The Center for Immigration Studies, another Washington immigration think tank that advocates against illegal immigration, reported late Wednesday that ICE field offices had been instructed “to reduce the number of detainees from 34,000 to 25,000,” according to CIS staffer Jessica Vaughan on the group’s website. Officially, ICE has requested that Congress reduce its detainee mandate, or quota, to 32,800 detainees next year, while it would expand “alternative to detention” programs that use phone check-ins or GPS anklets to ensure that those charged with immigration violations attend their court hearings.

Republican allegations that ICE is circumventing Congress on behalf of a covert presidential immigration gambit are overwrought, says Muzaffar Chishti, a lawyer at the Migration Policy Institute in New York.

“Yes, if you read the congressional language, there is an expectation of a minimum requirement [for the number of detainees] that you must meet for appropriation. But from what I’ve seen, they’re broadly speaking keeping that minimum requirement,” Mr. Chishti says. “This idea that this is a politically motivated action doesn’t hold water. This looks like a completely rational decision on the part of ICE officials confronted with a budget crisis.”

Rep. Michael McCaul (R) of Texas, chairman of the House Homeland Security Committee, on Wednesday wrote a pointed letter to ICE Director John Morton, giving him a week to report back with information about exactly how many detainees were released, who they were, and why they had been detained. It appears that at least some of those released have minor criminal records, but ICE officials have sworn that none of the released detainees are a threat to public safety.

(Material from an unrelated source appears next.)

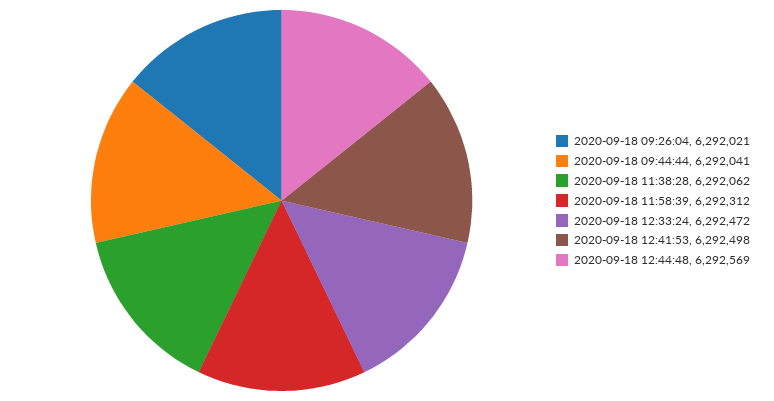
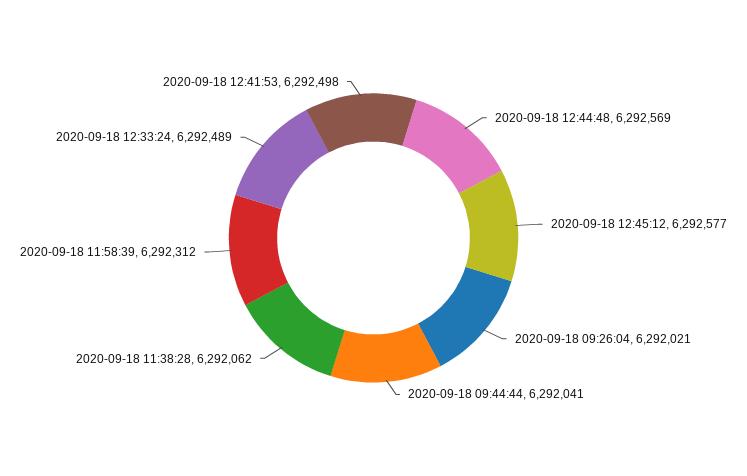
2020-09-18 12:33:24: 6292472 -> 6292489
2020-09-18 12:45:12: none -> 6292577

The situation is especially sensitive for Republicans because of lingering resentments over a high-profile decision the Obama administration carried out on its own last year: It set up a new protocol that allows younger illegal immigrants who have spent most of their life in the United States to be eligible for work permits. As of mid-February, nearly 200,000 applications for Deferred Action for Childhood Arrivals (DACA) had been approved. The program, in practice, works as a scaled-back version of the DREAM Act, which has not passed Congress.

So far, there are no signs that the DACA program has been affected by the sequestration cuts, adding to a sense among some Republicans that the administration has broken free of constitutional boundaries.

“So here the administration is, cutting programs [like detainee quotas] mandated by Congress while DACA remains untouched, even though Congress never authorized it,” says Mr. Mehlman of FAIR. “In essence, the administration has decided it’s going to ignore laws passed by Congress and implement one that Congress rejected.”

Now, the move by ICE to release detainees could threaten an immigration reform compromise. Such legislation would probably have to include a strong law-enforcement provision to win votes from conservative Republicans.

“It is clear the administration is using the sequester as a convenient excuse to bow to political pressure from the amnesty groups,” Sen. Jeff Sessions (R) of Alabama, a senior member of the Senate Judiciary Committee, said in a statement. “With this new action, the administration has further demonstrated that it has no commitment to enforcing the law and cannot be trusted to deliver on any future promises of enforcement.”

Others point out that the firestorm over the detainee release does not acknowledge fundamental realities of the immigration detention system – namely, that the country could actually save taxpayer money by reducing the numbers of detainees.

If it’s true, as ICE says, that those released are noncriminals, “it’s fair to ask why they were in prison in the first place, given that alternatives ... like electronic monitoring are highly effective and far cheaper,” says Lawrence Downes, who writes for The New York Times’ editorial page, in his Taking Note blog. But “to the Fox News crowd, it was as if the administration had suddenly thrown open the gates to Sing Sing, Joliet and Guantanamo, leaving America vulnerable to a human tide of dangerous foreigners.”